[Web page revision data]

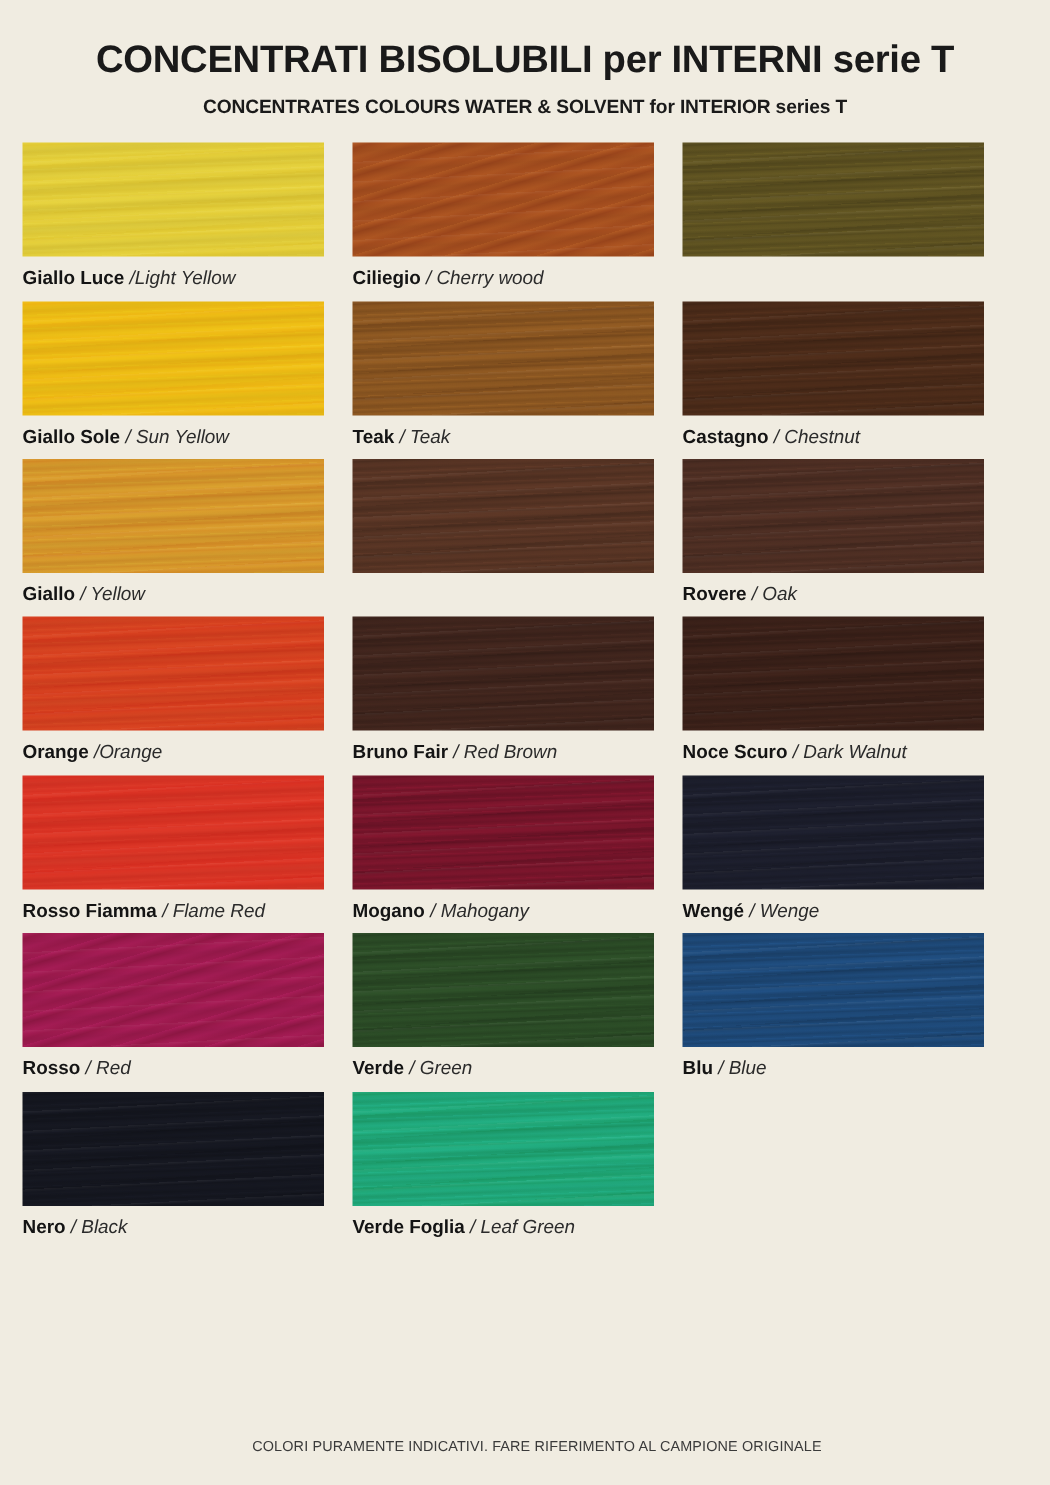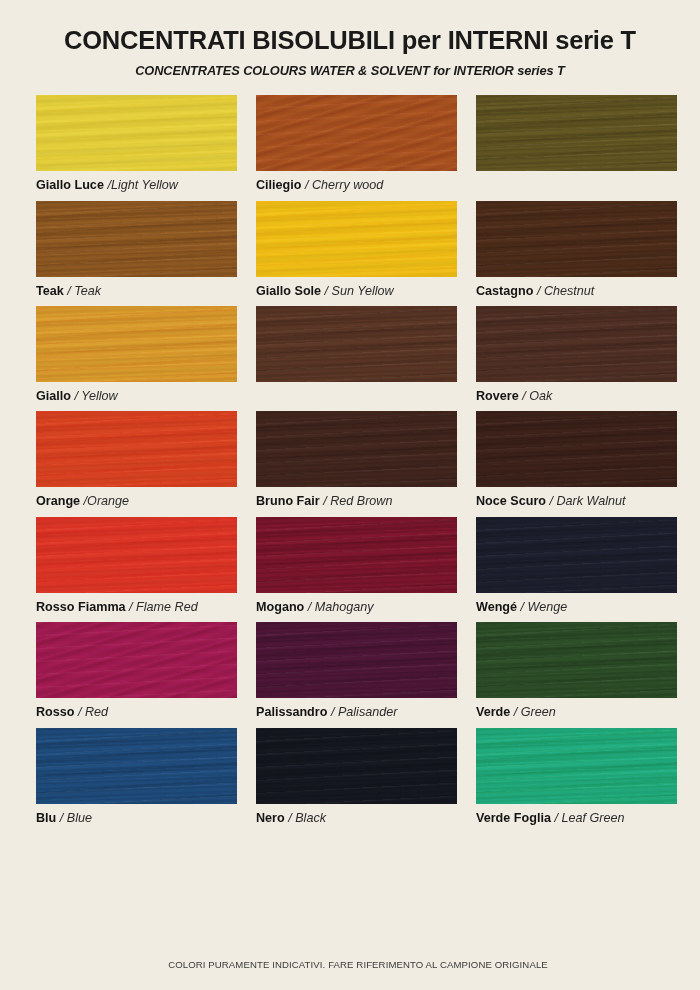--- a/index.html
+++ b/index.html
@@ -35,7 +35,6 @@
   }
   .title-en {
     font-size: 12.8px;
-    font-style: italic;
     font-weight: bold;
     color: #1a1a1a;
     margin-top: 9px;

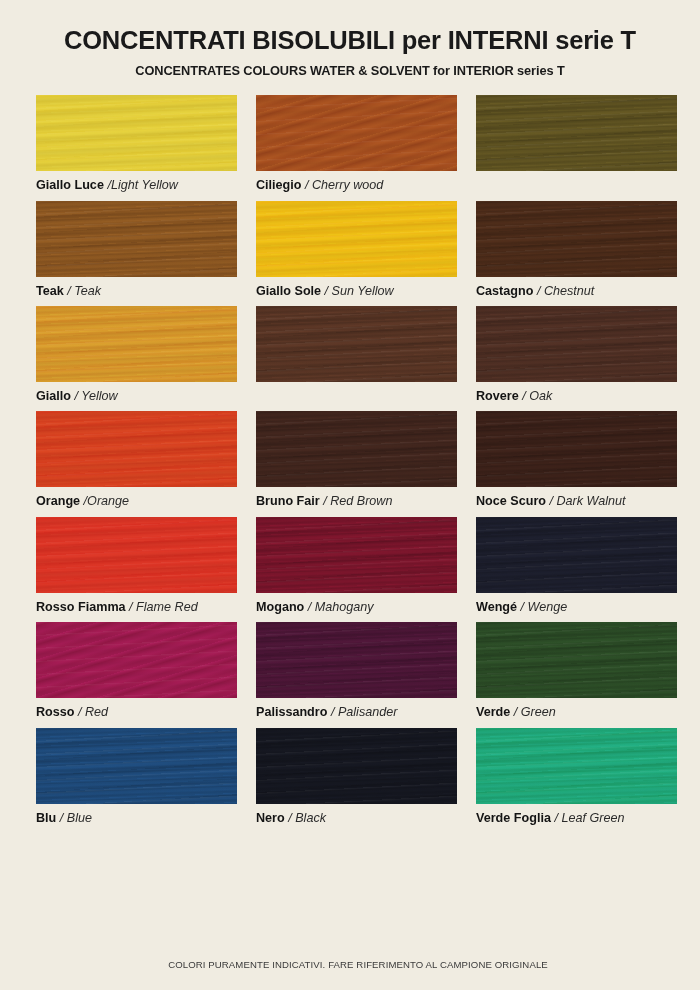--- a/index.html
+++ b/index.html
@@ -43,7 +43,7 @@
   }
   .grid {
     margin-top: 17px;
-    padding-left: 36px;
+    padding-left: 15px;
     padding-right: 28px;
     display: grid;
     grid-template-columns: 201px 201px 201px;

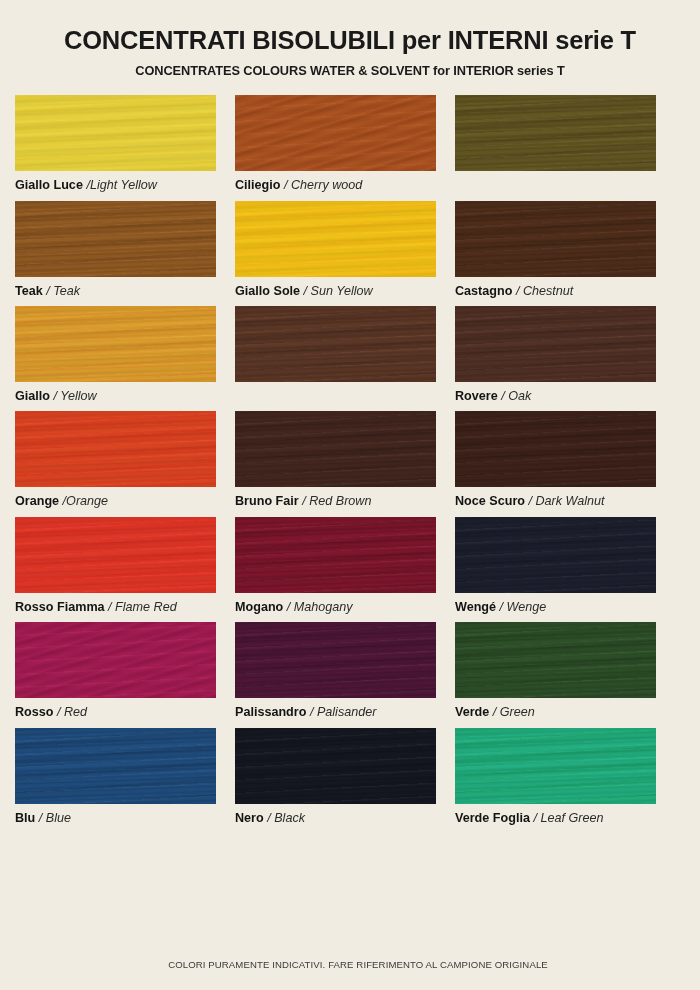--- a/index.html
+++ b/index.html
@@ -167,6 +167,13 @@
         </div>
       </div>
       <div class="cell">
+        <div class="swatch" style="background-color: rgb(240, 189, 20);">
+          <div class="grain"></div>
+          <div class="grain2"></div>
+        </div>
+        <div class="label"><span class="it">Giallo Sole</span> <span class="en">/ Sun Yellow</span></div>
+      </div>
+      <div class="cell">
         <div class="swatch" style="background-color: rgb(138, 85, 32);">
           <div class="grain"></div>
           <div class="grain2"></div>
@@ -174,13 +181,6 @@
         <div class="label"><span class="it">Teak</span> <span class="en">/ Teak</span></div>
       </div>
       <div class="cell">
-        <div class="swatch" style="background-color: rgb(240, 189, 20);">
-          <div class="grain"></div>
-          <div class="grain2"></div>
-        </div>
-        <div class="label"><span class="it">Giallo Sole</span> <span class="en">/ Sun Yellow</span></div>
-      </div>
-      <div class="cell">
         <div class="swatch" style="background-color: rgb(74, 42, 24);">
           <div class="grain"></div>
           <div class="grain2"></div>

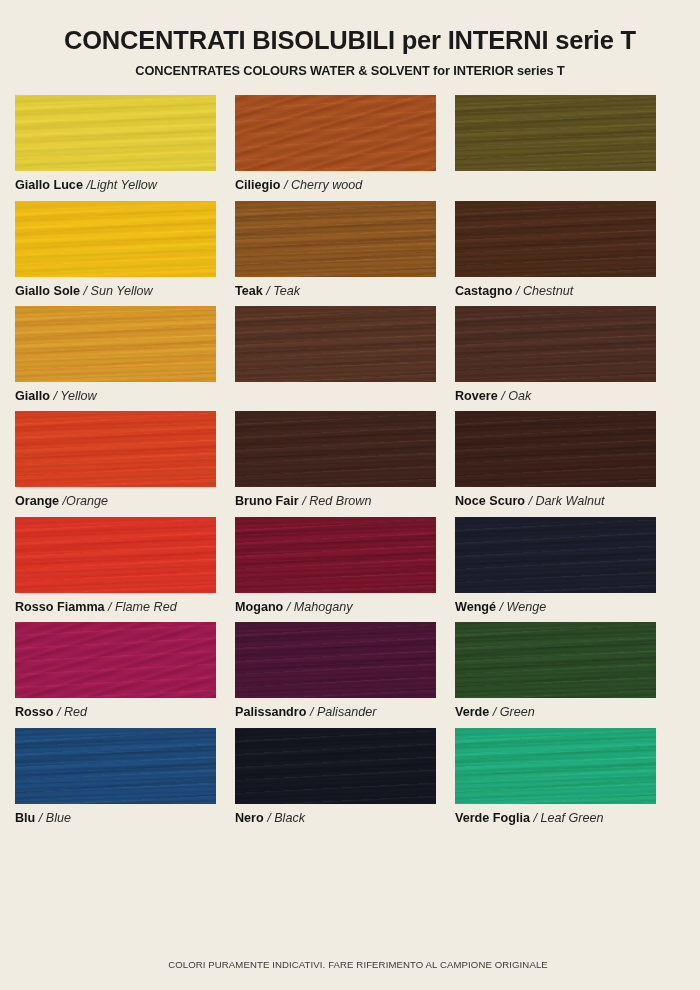--- a/index.html
+++ b/index.html
@@ -257,13 +257,6 @@
         <div class="label"><span class="it">Rosso</span> <span class="en">/ Red</span></div>
       </div>
       <div class="cell">
-        <div class="swatch" style="background-color: rgb(74, 21, 53);">
-          <div class="grain"></div>
-          <div class="grain2"></div>
-        </div>
-        <div class="label"><span class="it">Palissandro</span> <span class="en">/ Palisander</span></div>
-      </div>
-      <div class="cell">
         <div class="swatch" style="background-color: rgb(42, 74, 37);">
           <div class="grain"></div>
           <div class="grain2"></div>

◆ Work task ◆
Although the records above contain pictures, the copy should hold only the lines from their start through the line containing "grid-template-columns: 201px 201px", each exactly as written, and none of the pictures.

◆ Task response ◆
--- a/index.html
+++ b/index.html
@@ -35,7 +35,6 @@
   }
   .title-en {
     font-size: 12.8px;
-    font-style: italic;
     font-weight: bold;
     color: #1a1a1a;
     margin-top: 9px;

--- a/index.html
+++ b/index.html
@@ -43,7 +43,7 @@
   }
   .grid {
     margin-top: 17px;
-    padding-left: 36px;
+    padding-left: 15px;
     padding-right: 28px;
     display: grid;
     grid-template-columns: 201px 201px 201px;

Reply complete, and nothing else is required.